**TASK TO CARRY OUT:** Read through the material below and find each line that has the word "border"; copy it.

──────

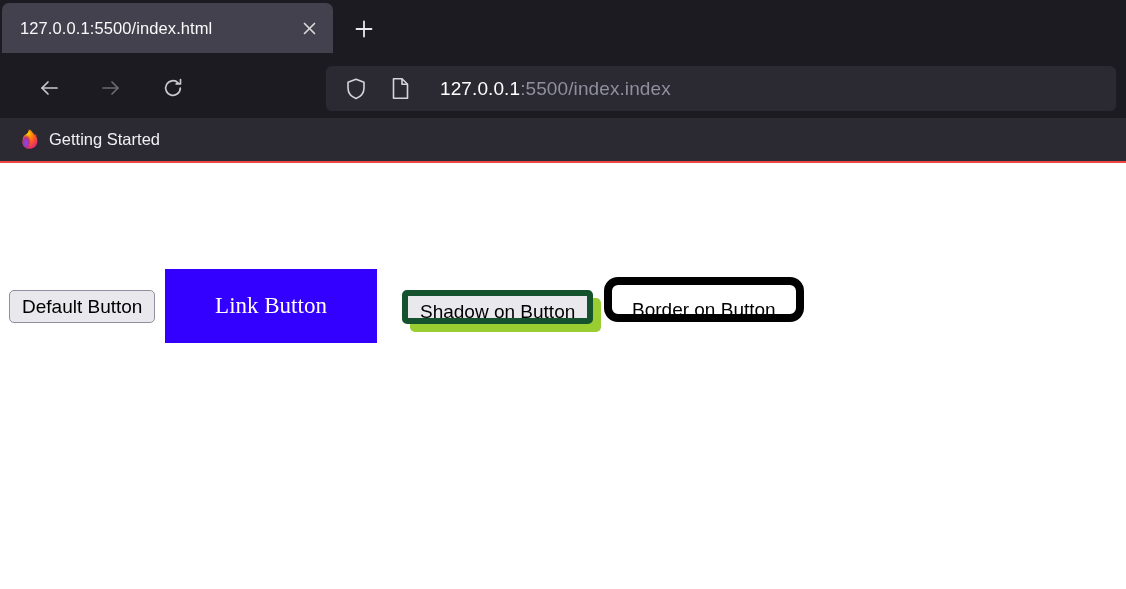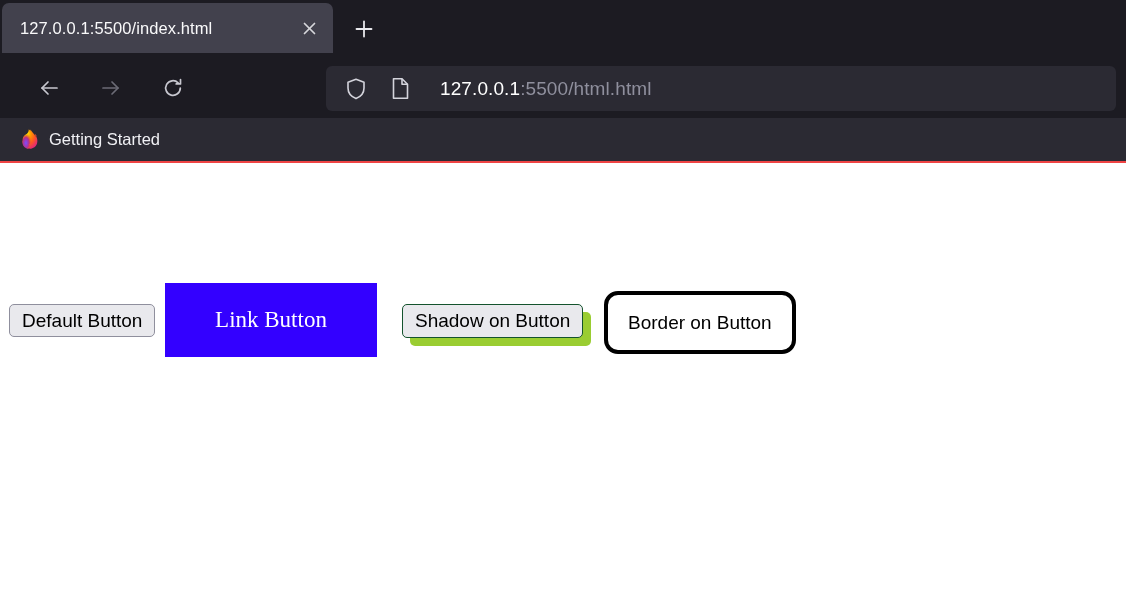--- a/index.html
+++ b/index.html
@@ -301,7 +301,7 @@
           <polyline points="11,1.8 11,7.2 16.5,7.2"></polyline>
         </svg>
       </span>
-      <span id="url-text"><span class="host">127.0.0.1</span><span class="path">:5500/html.html</span></span>
+      <span id="url-text"><span class="host">127.0.0.1</span><span class="path">:5500/index.index</span></span>
     </div>
 
   </div>

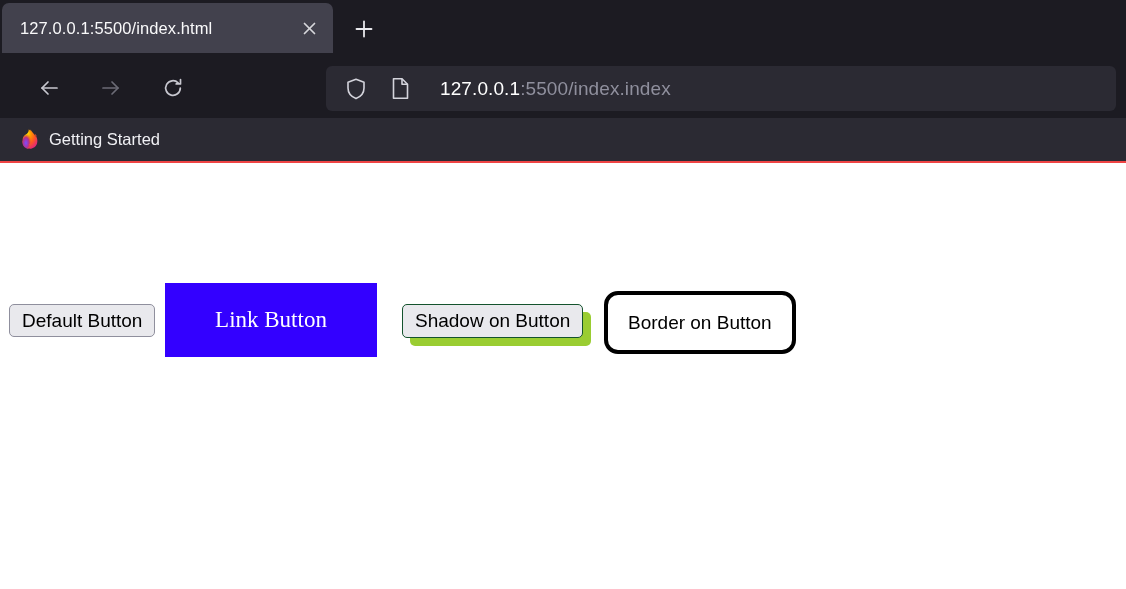--- a/index.html
+++ b/index.html
@@ -164,7 +164,7 @@
   #button-row {
     position: absolute;
     left: 0;
-    top: 120px;
+    top: 106px;
     width: 100%;
     height: 120px;
   }

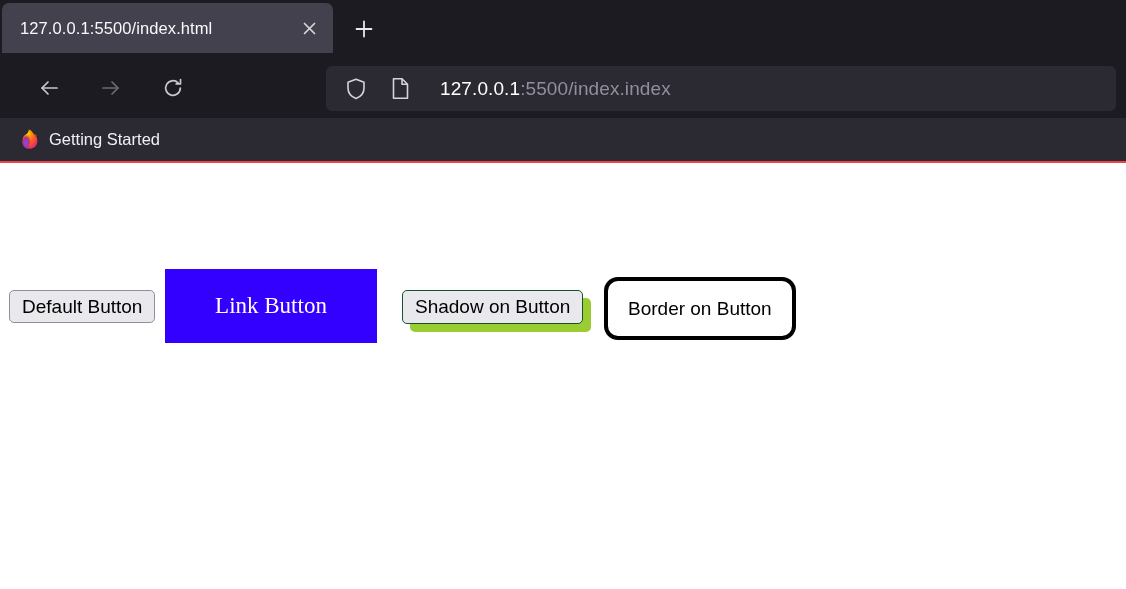--- a/index.html
+++ b/index.html
@@ -213,7 +213,7 @@
     height: 34px;
     padding: 0 12px;
     background: #e9e9ed;
-    border: 1px solid #14532d;
+    border: 6px solid #14532d;
     border-radius: 5px;
     color: #000000;
     font-family: "Liberation Sans", sans-serif;

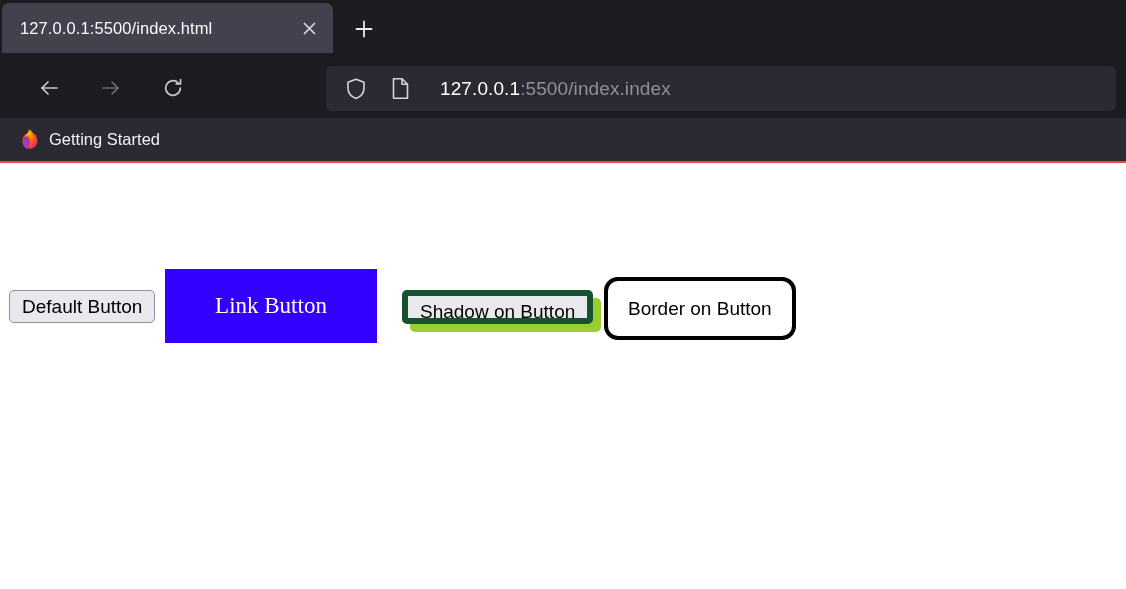--- a/index.html
+++ b/index.html
@@ -228,10 +228,10 @@
     position: absolute;
     left: 604px;
     top: 8px;
-    height: 63px;
+    height: 45px;
     padding: 0 20px;
     background: #ffffff;
-    border: 4px solid #000000;
+    border: 8px solid #000000;
     border-radius: 14px;
     color: #000000;
     font-family: "Liberation Sans", sans-serif;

──────

**OUTPUT OF THE EXERCISE:**
-    border: 1px solid #14532d;
+    border: 6px solid #14532d;
     border-radius: 5px;
-    border: 4px solid #000000;
+    border: 8px solid #000000;
     border-radius: 14px;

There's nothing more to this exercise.